AMD has shaken off profiteering resellers and the global chip shortage to bring its lineup of some of the best gaming CPUs back into stores. There’s seemingly an abundance of chips available today, and they’re all thankfully selling at MSRP worldwide.
It has long seemed like the six- and eight-core Ryzen 5000 CPUs would brush aside the ongoing chip crisis, that which continues to make finding a graphics card a nightmarish task. The Ryzen 5 5600X and Ryzen 7 5800X could be spotted at or close to MSRP for most of the year.
Rather it was the enthusiast-grade processors with bountiful core counts built out of near immaculate 7nm chiplets that haven’t been quite so easy to pick up. The sought-after Ryzen 9 5900X managed to allude most at its $549 MSRP since launch, and you could forget about the Ryzen 9 5950X at anything close to its $799 recommended price tag.
Thankfully, that is no longer the case, and both the Ryzen 9 5900X and Ryzen 9 5950X are available at MSRP pretty much anywhere you look.
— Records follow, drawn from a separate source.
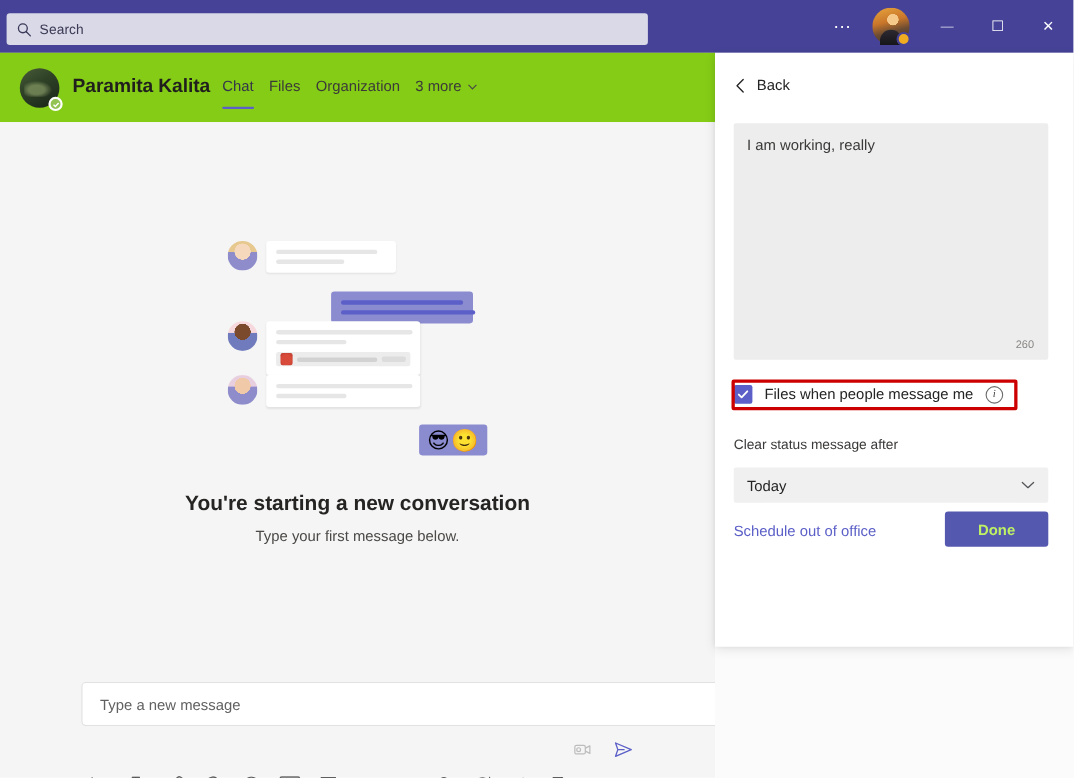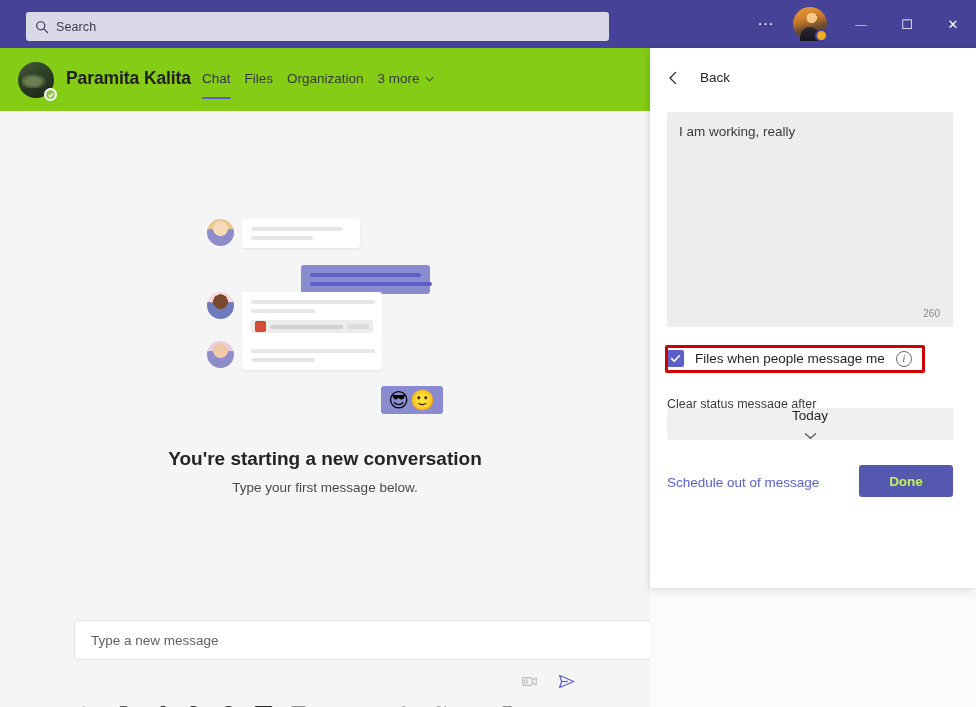--- a/index.html
+++ b/index.html
@@ -12,21 +12,21 @@
   #app { position: relative; width: 976px; height: 707px; background: #f5f5f5; }
 
   
   .titlebar {
     position: absolute; top: 0; left: 0; width: 976px; height: 48px;
     background: #464297; display: flex; align-items: center;
   }
   .search-box {
     position: absolute; left: 6px; top: 12px; width: 583px; height: 29px;
     background: #d9d9e8; border-radius: 3px;
-    display: flex; align-items: center; padding: 0 9px; gap: 7px; margin-left: 20px;
+    display: flex; align-items: center; padding: 0 9px; gap: 7px;
   }
   .search-box .s-ico { width: 14px; height: 14px; flex: 0 0 14px; color: #3b3a5a; }
   .search-placeholder { font-size: 12.5px; color: #3b3a54; letter-spacing: .1px; }
 
   .tb-right { position: absolute; right: 0; top: 0; height: 48px; display: flex; align-items: center; }
   .tb-btn {
     width: 46px; height: 48px; display: flex; align-items: center; justify-content: center;
     color: #ffffff;
   }
   .tb-dots { letter-spacing: 1px; font-size: 17px; line-height: 10px; padding-bottom: 8px; }
@@ -139,21 +139,21 @@
   }
   .dots-more { font-size: 17px; line-height: 8px; color: #2b2b2b; padding-bottom: 7px; }
   .compose-right { position: absolute; right: 74px; top: 54px; display: flex; align-items: center; gap: 17px; }
   .ti.muted { color: #bdbdbd; }
 
   
   .panel {
     position: absolute; left: 650px; top: 48px; width: 326px; height: 540px;
     background: #ffffff; box-shadow: 0 3px 10px rgba(0,0,0,.10), -1px 0 4px rgba(0,0,0,.05);
   }
-  .back-row { position: absolute; left: 18px; top: 22px; display: flex; align-items: center; gap: 22px; cursor: pointer; }
+  .back-row { position: absolute; left: 18px; top: 22px; display: flex; align-items: center; gap: 10px; cursor: pointer; }
   .back-chev { width: 10px; height: 14px; color: #242424; }
   .back-label { font-size: 13.5px; color: #242424; }
   .status-input {
     position: absolute; left: 17px; top: 64px; width: 286px; height: 215px;
     background: #ededed; border: none; border-radius: 2px;
   }
   .status-text { position: absolute; left: 12px; top: 12px; font-size: 13.5px; color: #3b3a39; }
   .char-count { position: absolute; right: 13px; bottom: 8px; font-size: 10px; color: #8a8886; }
 
   .check-row {
@@ -171,23 +171,23 @@
     display: flex; align-items: center; justify-content: center;
     font-size: 10px; color: #4a4a4a; font-family: "Liberation Serif", serif; font-style: italic;
     flex: 0 0 16px;
   }
   .hl-box {
     position: absolute; left: 15px; top: 297px; width: 260px; height: 28px;
     border: 3px solid #cc0000; border-radius: 2px; pointer-events: none;
   }
   .clear-label { position: absolute; left: 17px; top: 349px; font-size: 12.5px; color: #3b3a39; }
   .select-box {
-    position: absolute; left: 17px; top: 360px; width: 286px; height: 32px;
+    position: absolute; left: 17px; top: 377px; width: 286px; height: 32px;
     background: #f0f0f0; border-radius: 2px; display: flex; align-items: center;
-    padding: 0 12px; justify-content: space-between; cursor: pointer; flex-direction: column;
+    padding: 0 12px; justify-content: space-between; cursor: pointer;
   }
   .select-val { font-size: 13.5px; color: #242424; }
   .chev-dn { width: 13px; height: 8px; color: #55565a; }
   .ooo-link {
     position: absolute; left: 17px; top: 427px; font-size: 13.5px; color: #5b5fc7; cursor: pointer;
   }
   .done-btn {
     position: absolute; left: 209px; top: 417px; width: 94px; height: 32px;
     background: #5558af; color: #bef264; border: none; border-radius: 3px;
     font-size: 13.5px; font-weight: bold; cursor: pointer;
@@ -443,17 +443,17 @@
     <div class="hl-box"></div>
 
     <div class="clear-label">Clear status message after</div>
     <div class="select-box">
       <span class="select-val">Today</span>
       <svg class="chev-dn" viewBox="0 0 14 8" fill="none" stroke="currentColor" stroke-width="1.3" stroke-linecap="round" stroke-linejoin="round">
         <polyline points="1.5,1.5 7,6.5 12.5,1.5"></polyline>
       </svg>
     </div>
 
-    <div class="ooo-link">Schedule out of message</div>
+    <div class="ooo-link">Schedule out of office</div>
     <button class="done-btn">Done</button>
   </div>
 
 </div>
 
 </body></html>

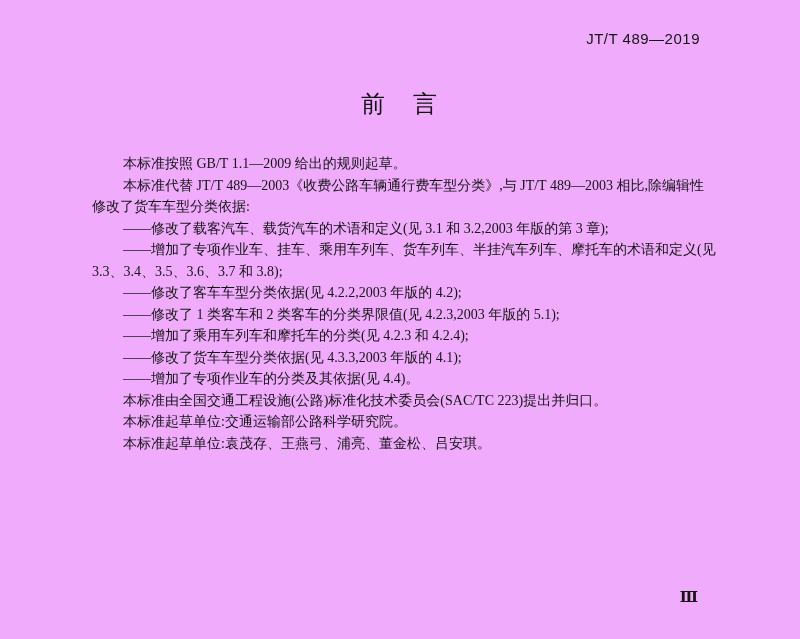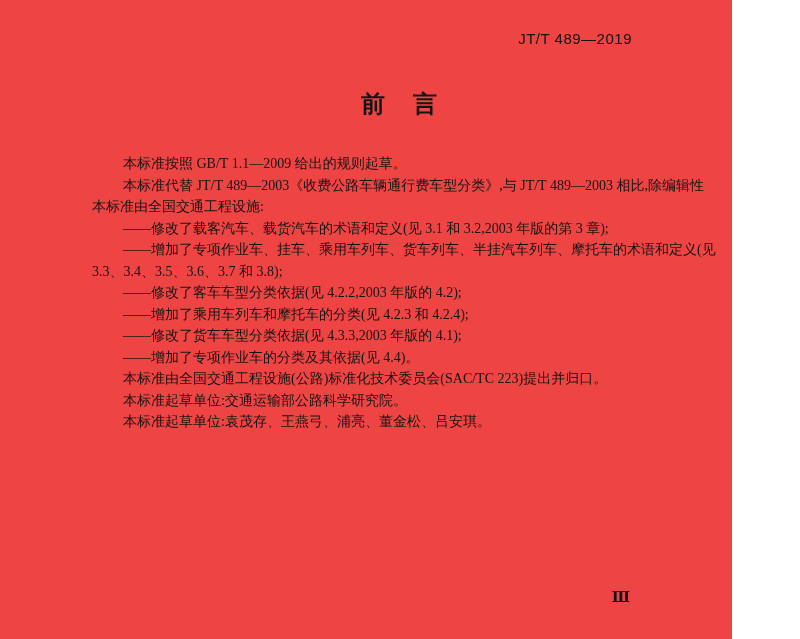--- a/index.html
+++ b/index.html
@@ -2,23 +2,23 @@
 <html lang="zh"><head>
 <meta charset="utf-8">
 <style>
   html, body {
     margin: 0;
     padding: 0;
     background: #ffffff;
   }
   .page {
     position: relative;
-    width: 732px;
+    width: 800px;
     height: 639px;
-    background: #ef4444;
+    background: #f0abfc;
     color: #141414;
     font-family: "Liberation Serif", "DejaVu Serif", serif;
     overflow: hidden;
   }
   .doc-header {
     position: absolute;
     top: 30px;
     left: 0;
     right: 100px;
     text-align: right;
@@ -27,21 +27,21 @@
     letter-spacing: 0.5px;
     color: #141414;
   }
   .doc-title {
     position: absolute;
     top: 88px;
     left: 0;
     width: 800px;
     text-align: center;
     font-family: "Liberation Sans", "DejaVu Sans", sans-serif;
-    font-weight: bold;
+    font-weight: normal;
     font-size: 24px;
     letter-spacing: 2px;
     color: #141414;
   }
   .foreword {
     position: absolute;
     top: 153px;
     left: 92px;
     width: 616px;
     font-size: 14px;
@@ -70,25 +70,26 @@
 
 <div class="page">
 
   <div class="doc-header">JT/T 489—2019</div>
 
   <div class="doc-title">前　言</div>
 
   <div class="foreword">
     <div class="fw-line indent">本标准按照 GB/T 1.1—2009 给出的规则起草。</div>
     <div class="fw-line indent">本标准代替 JT/T 489—2003《收费公路车辆通行费车型分类》,与 JT/T 489—2003 相比,除编辑性</div>
-    <div class="fw-line">本标准由全国交通工程设施:</div>
+    <div class="fw-line">修改了货车车型分类依据:</div>
     <div class="fw-line indent">——修改了载客汽车、载货汽车的术语和定义(见 3.1 和 3.2,2003 年版的第 3 章);</div>
     <div class="fw-line indent">——增加了专项作业车、挂车、乘用车列车、货车列车、半挂汽车列车、摩托车的术语和定义(见</div>
     <div class="fw-line">3.3、3.4、3.5、3.6、3.7 和 3.8);</div>
     <div class="fw-line indent">——修改了客车车型分类依据(见 4.2.2,2003 年版的 4.2);</div>
+    <div class="fw-line indent">——修改了 1 类客车和 2 类客车的分类界限值(见 4.2.3,2003 年版的 5.1);</div>
     <div class="fw-line indent">——增加了乘用车列车和摩托车的分类(见 4.2.3 和 4.2.4);</div>
     <div class="fw-line indent">——修改了货车车型分类依据(见 4.3.3,2003 年版的 4.1);</div>
     <div class="fw-line indent">——增加了专项作业车的分类及其依据(见 4.4)。</div>
     <div class="fw-line indent">本标准由全国交通工程设施(公路)标准化技术委员会(SAC/TC 223)提出并归口。</div>
     <div class="fw-line indent">本标准起草单位:交通运输部公路科学研究院。</div>
     <div class="fw-line indent">本标准起草单位:袁茂存、王燕弓、浦亮、董金松、吕安琪。</div>
   </div>
 
   <div class="page-number">Ⅲ</div>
Availability of the new Ryzen 3 5300G, Ryzen 5 5600G, and Ryzen 7 5700G APUs is a little spottier, but even these fresh-faced parts are available at close to MSRP at most retailers I’ve checked in on.
Data engineer Michael Driscoll has been keeping a close eye on reseller markets such as Ebay and StockX, and he suggests the price turn for AMD’s CPUs has made it no longer profitable to buy and upsell.
“The Zen 3 market on eBay and StockX is now almost boring, which is a wonderful thing,” Driscoll writes in his Zen 3 market report. “Gone are the days of last year where it was impossible to get a Zen 3 CPU for 1.4-2.4x its retail price. Now you can buy one at MSRP easily, and a used one for less than MSRP.”
Since retailers are officially selling these CPUs at MSRP, it’s no longer possible to upsell them on marketplaces like Ebay or StockX.
“A similar story plays out for the 5900X, most dramatically on May 6 where Antonline made it available for $585 and sold over 600 CPUs, and they also made the 5950X available for $879 and sold over 700 CPUs in a week. Antonline sets a maximum on eBay for pricing and by now it’s unprofitable to scalp Zen 3 CPUs,” Driscoll explains.
Strangely though, AMD’s desktop market share is actually reported to decrease 2.3% between the first quarter and second quarter of the year, Mercury Research reports. AMD’s overall x86 market share increased 1.8% during that time, however, that was namely down to server and mobile chips clawing sales from Intel.
So AMD’s desktop availability isn’t necessarily netting it huge gains versus Intel. But there are potentially many reasons why that could be. For example, Intel has the OEM and prebuilt PC market pretty much nailed down even to this day, and a hardy supply will undoubtedly be a key sales driver during a chip drought.
Yet it must be said that Intel also offers, by far, the cheaper CPUs of this generation. It’s wild, I know, but Intel Rocket Lake is the cheaper option versus AMD’s Ryzen 5000 or last-gen Ryzen 3000.
Still, it’s great news to see AMD Ryzen 5000 prices plummet back to MSRP, especially at the high-end. There are a few Ryzen 7 5800X deals that see that excellent gaming chip drop down an all-important $40 and close the gap to Intel’s Core i7 10700K. Similarly, the Ryzen 9 5900X at $549, while not a deal per se, is our favourite gaming CPU today back at its natural price.
Now if only the GPU market would follow suit. Though, unfortunately, it feels it may be many months before that happens. At least AMD’s Radeon RX 6600 XT has been readily available since launch earlier this week, it’s just a shame it isn’t that much more a desirable card. Still a relative bargain by today’s standards, anyways.